ALBANY, LA (WAFB) - The August floods hit strawberry farmers just as they were preparing their fields for planting, but the mild winter this year is helping some bounce back.
Heather Hughes has been teaching kids about strawberries at Miss Heather's Strawberry Farm for 15 years. On March 30, it was first graders from Zachary Christian Academy. Back in August, Hughes wasn't sure she'd have anything to show the kids.
"Pretty much, the whole 500 acres went underwater at least two foot." Hughes added.

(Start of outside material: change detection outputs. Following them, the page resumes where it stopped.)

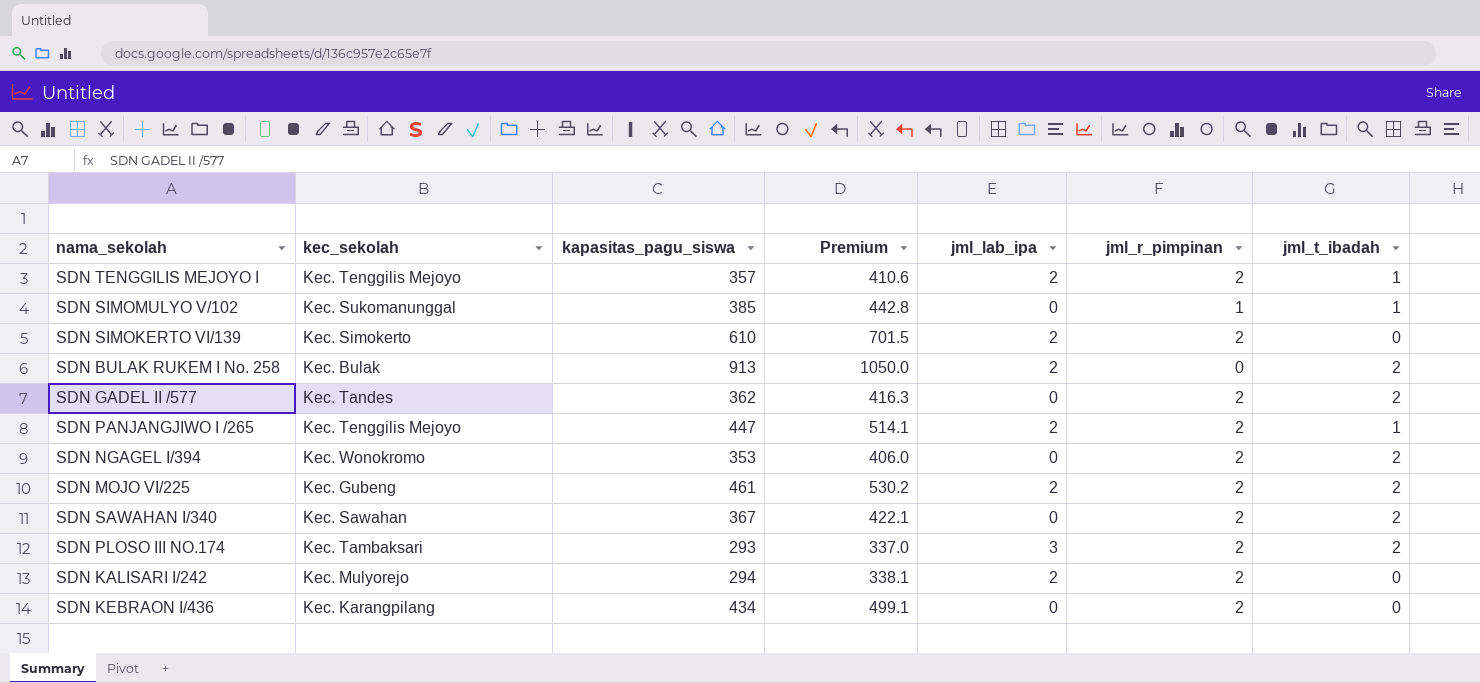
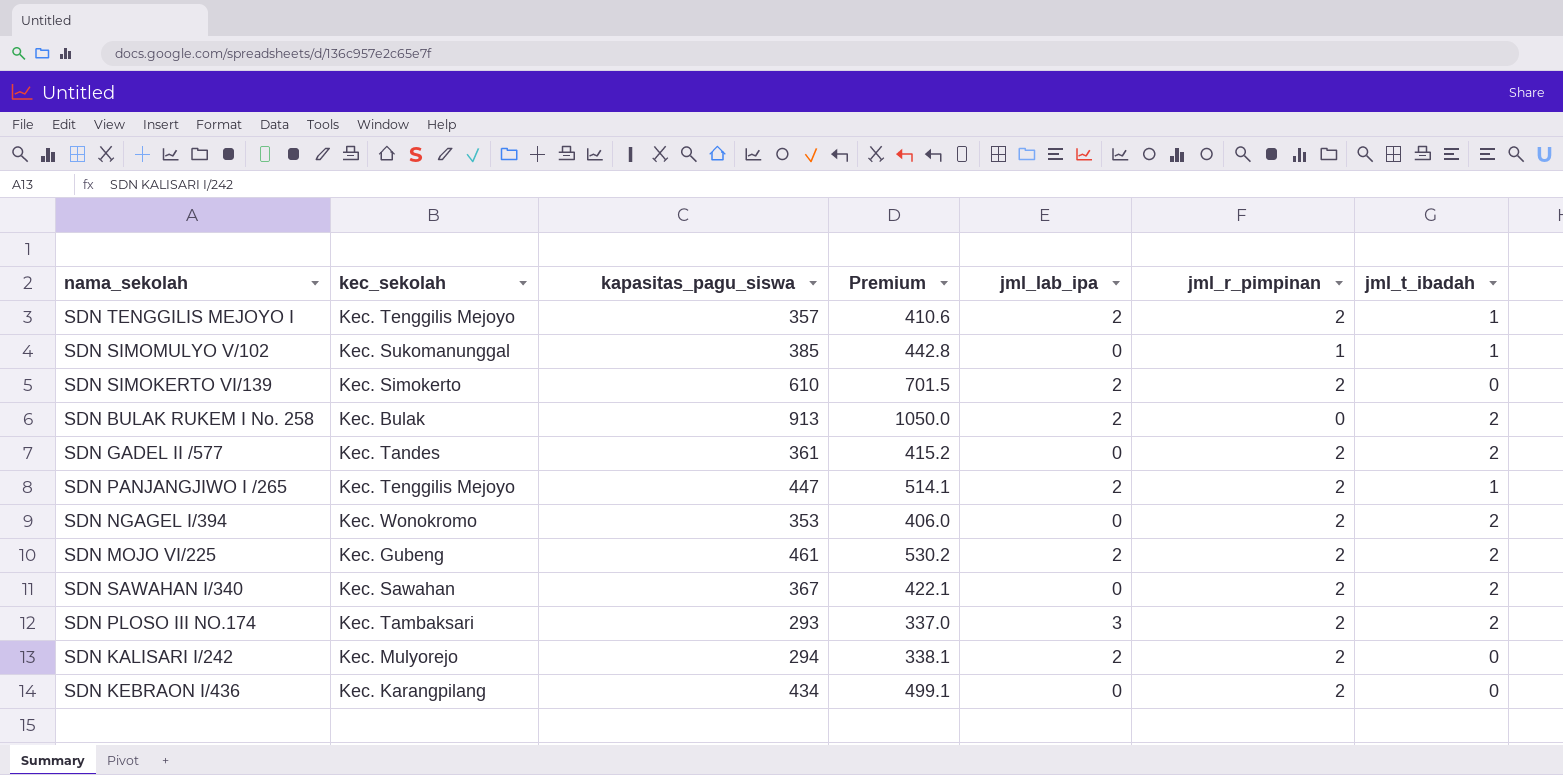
SDN GADEL II /577 | kapasitas_pagu_siswa: 362 -> 361
SDN GADEL II /577 | Premium: 416.3 -> 415.2

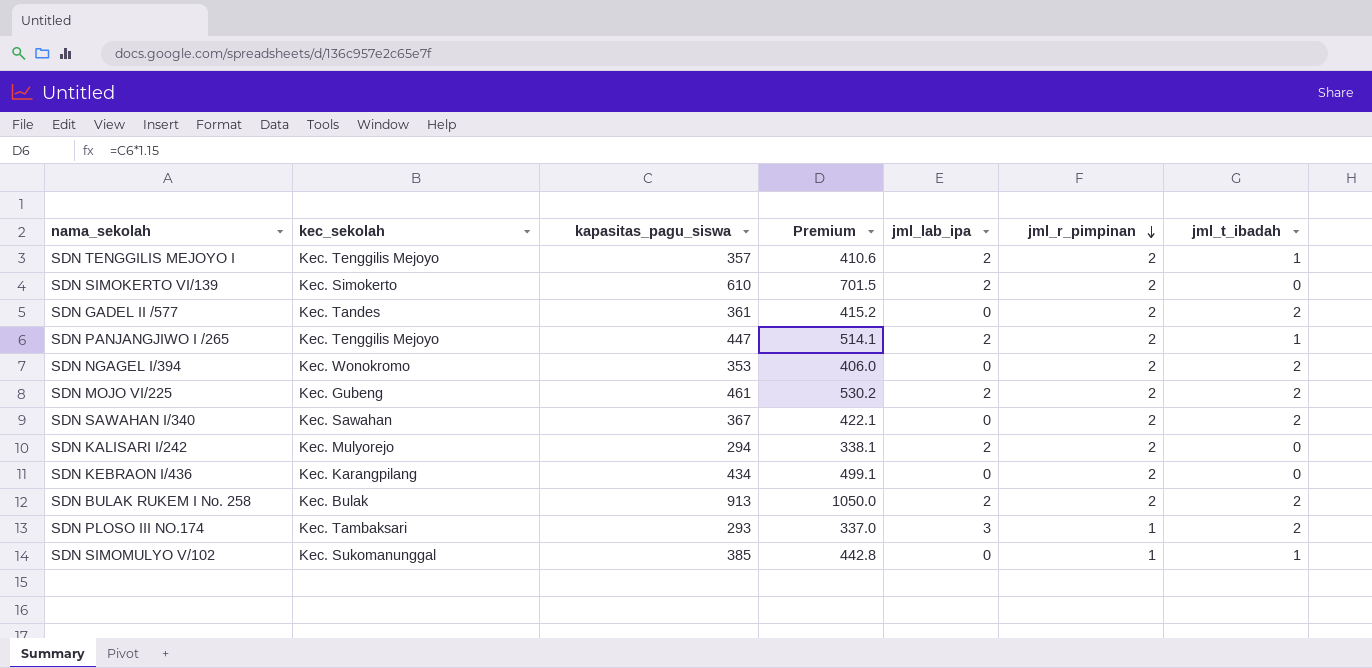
row order: none -> jml_r_pimpinan descending
SDN BULAK RUKEM I No. 258 | jml_r_pimpinan: 0 -> 2
SDN PLOSO III NO.174 | jml_r_pimpinan: 2 -> 1

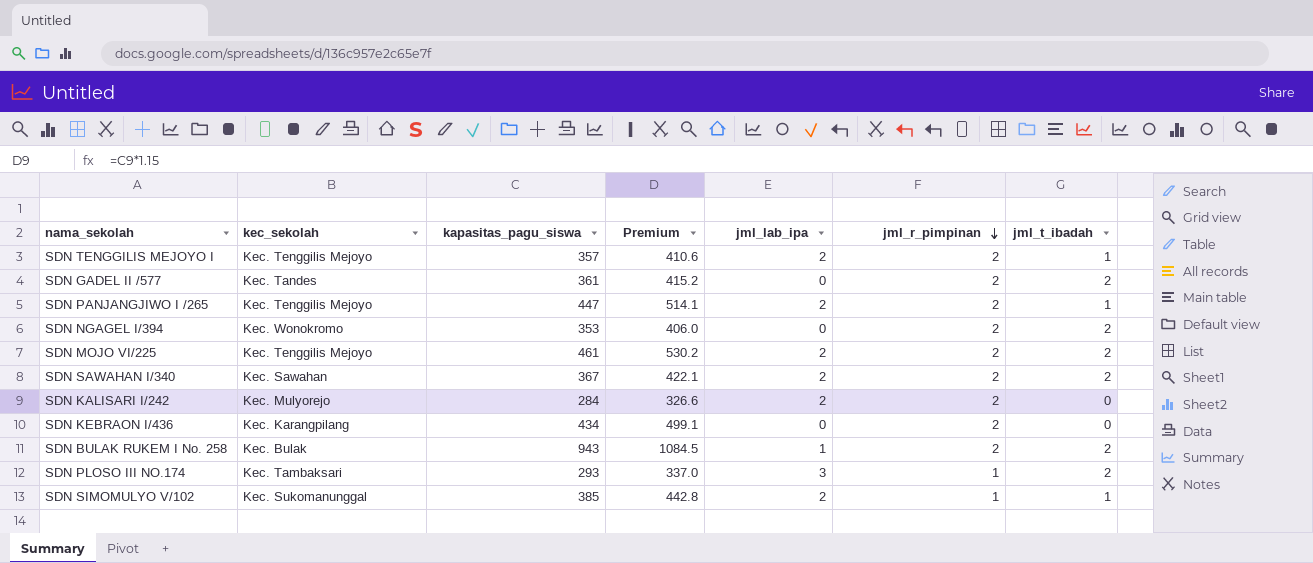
row SDN SIMOKERTO VI/139: Kec. Simokerto | 610 | 701.5 | 2 | 2 | 0 -> none
SDN MOJO VI/225 | kec_sekolah: Kec. Gubeng -> Kec. Tenggilis Mejoyo
SDN SAWAHAN I/340 | jml_lab_ipa: 0 -> 2
SDN KALISARI I/242 | kapasitas_pagu_siswa: 294 -> 284
SDN KALISARI I/242 | Premium: 338.1 -> 326.6
SDN BULAK RUKEM I No. 258 | kapasitas_pagu_siswa: 913 -> 943
SDN BULAK RUKEM I No. 258 | Premium: 1050.0 -> 1084.5
SDN BULAK RUKEM I No. 258 | jml_lab_ipa: 2 -> 1
SDN SIMOMULYO V/102 | jml_lab_ipa: 0 -> 2

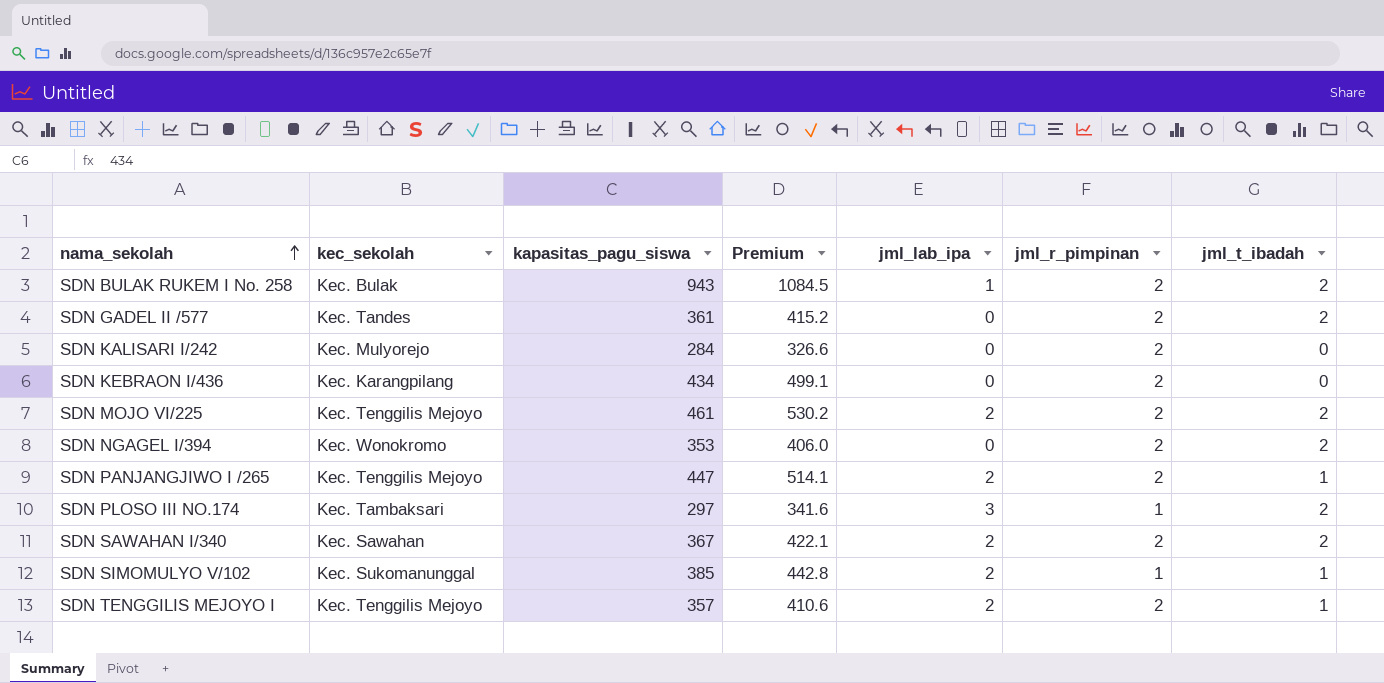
row order: jml_r_pimpinan descending -> nama_sekolah ascending
SDN KALISARI I/242 | jml_lab_ipa: 2 -> 0
SDN PLOSO III NO.174 | kapasitas_pagu_siswa: 293 -> 297
SDN PLOSO III NO.174 | Premium: 337.0 -> 341.6

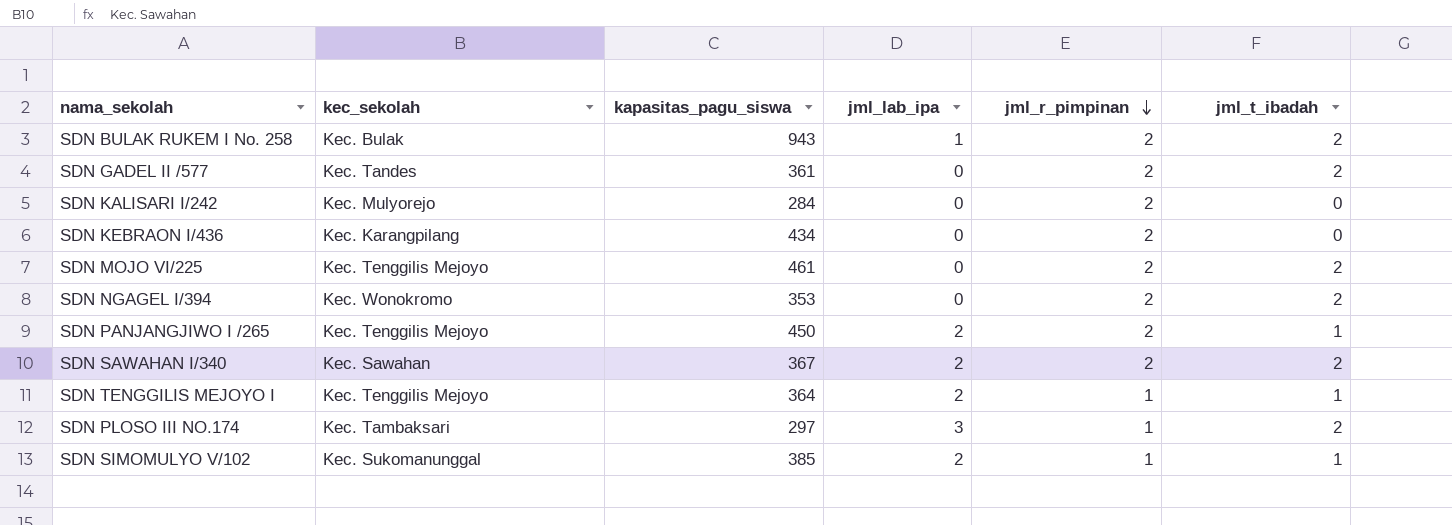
row order: nama_sekolah ascending -> jml_r_pimpinan descending
column Premium | formula: [kapasitas_pagu_siswa] * 1.15 -> none
SDN MOJO VI/225 | jml_lab_ipa: 2 -> 0
SDN PANJANGJIWO I /265 | kapasitas_pagu_siswa: 447 -> 450
SDN TENGGILIS MEJOYO I | kapasitas_pagu_siswa: 357 -> 364
SDN TENGGILIS MEJOYO I | jml_r_pimpinan: 2 -> 1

With a lot of work, Hughes was able to plant on time. Others weren't so lucky. Last September, the Poche-Landry Strawberry Farm was still in weeds. Rhonda Poche knew then that this season would be a wash.
"Right now, I just see disaster, and when you can ride an airboat all across, and there's nothing left," Poche said. "You knew. You just knew."
On the farm, there are good years and there are bad years. Farmers learn to plow through it no matter what. For Hughes, missing a season of little hands plucking berries was never an option.
"You don't come here and not get dirty. You're gonna get dirty," Hughes said, laughing. "Whether it's strawberries all over your face. That's the cutest thing. To see the little ones."
Maybe next year all berry farmers will get to laugh.